Re: Science Saturday: Civilized Violence (Maggie Koerth-Baker & Jessa Gamble)
Hmm...after raising an eyebrow at Pinker dredging up a lot of 'old think' that we moved beyond a generation ago, the diavloggers argue against the notion that there is any sort of progressive, continually improving knowledge/technology/society. There's some kind of disconnect there...
I appreciated the discussion of Pinker's examples being cultivating species-that was quite good, and important to know. But then they wandered into questions not of whether Pinker's thesis was *true*, but whether it would be a *good thing* were it true, as it might spawn othering, and, ultimately, violence. While an interesting question, it seemed like the diavloggers were coming dangerously close to an, "it's not true because it would have bad consequences if it were true" sort of thinking, which is exactly the problem they argue is coming from the political right on climate science.

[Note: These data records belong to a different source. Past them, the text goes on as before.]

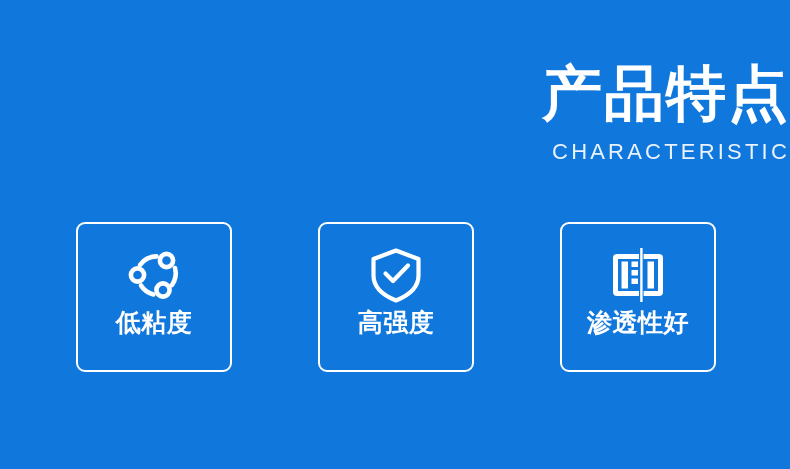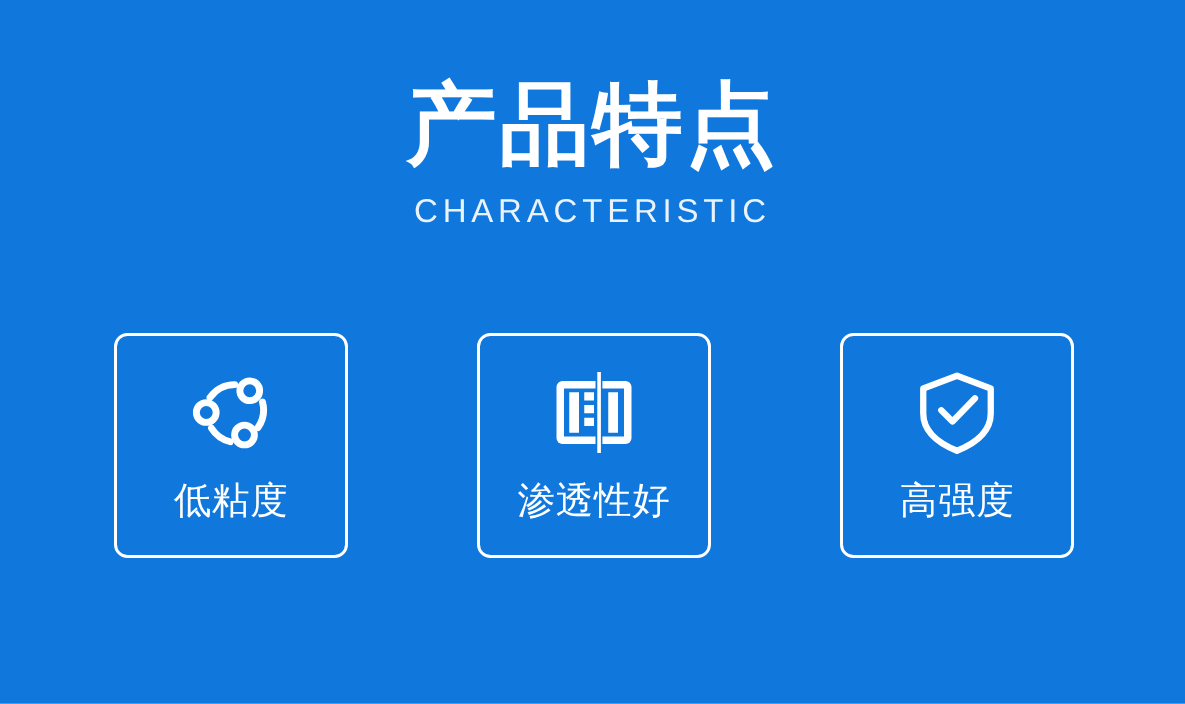"产品特点" .header { text-align: center -> right; top: 47px -> 58px }
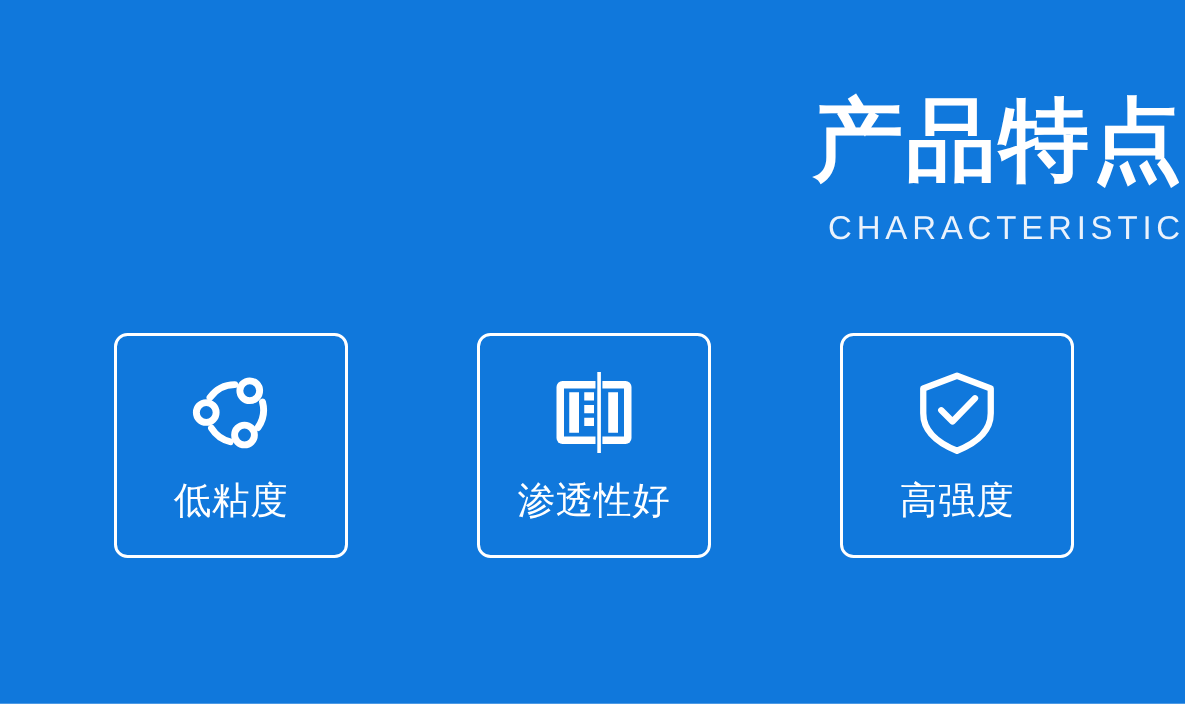"低粘度" .card-label { font-weight: 400 -> 700; margin-top: 12px -> 0 }
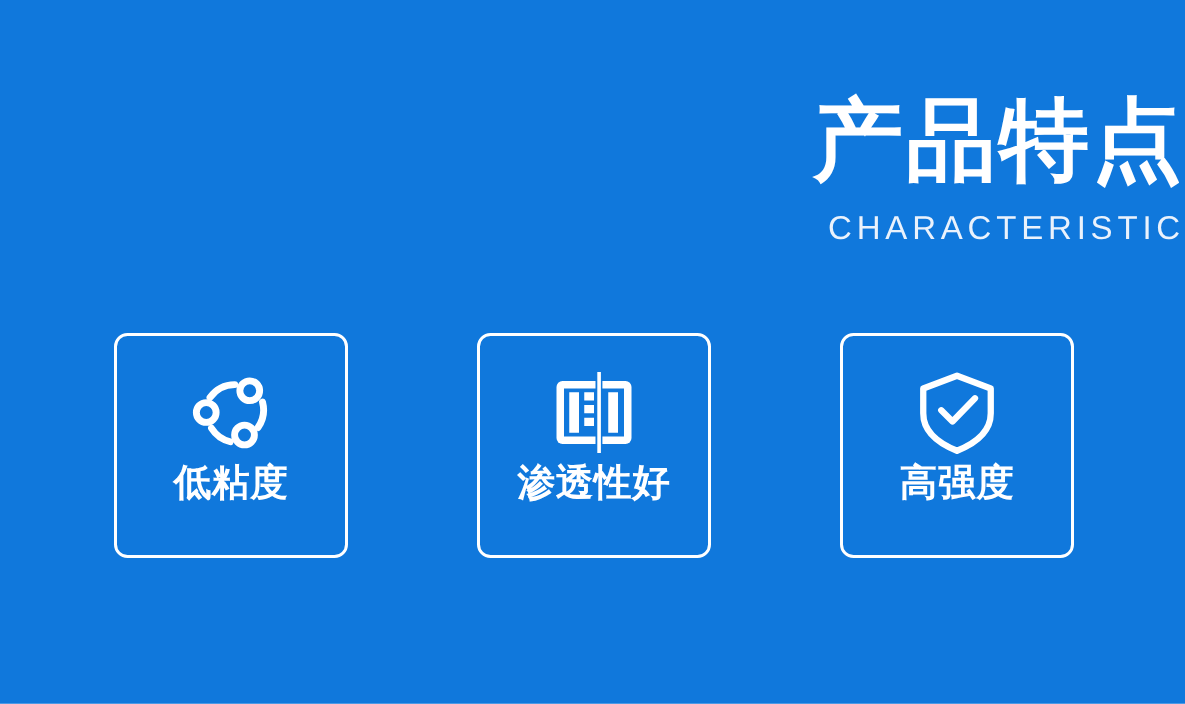"渗透性好" div.card { order: before "高强度" -> after "高强度" }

Gamble seemed unable to wrap her brain around the possibility that one (perhaps Pinker, or myself, or herself, or even 'members of advanced societies') could see technology, rationalism, and 'modernity' as improving *our* lives as *we* judge them, while we still maintain a respect for other people as they chose to live their lives. Niebuhr had an answer for this-'my culture is better than yours by *my* criteria, but I can accept that your culture is better than mine by *your* criteria, and we have to learn to live together on that basis.'
When pressed on this, she basically responded with, 'yes, but if Pinker is right, that would mean that those cultures are more violent, and that really WOULD be worse, so therefore it must not be allowed to be considered true.' Actually, many cultures, including that of Western Europe, *have* glorified violence (at least 'violence for a good cause'). Gamble, in contrast, had no problem assuming that *of course* one should agree that violence is a bad thing.
Even as Whiggish and Western a triumphalist as Theodore Roosevelt would have disagreed with her, saying that war allows nations to renew their manly virtues, and to prevent themselves from growing soft and decadent. That Gamble, one century later, didn't even entertain that kind of position, seems to augur well for Pinker's argument.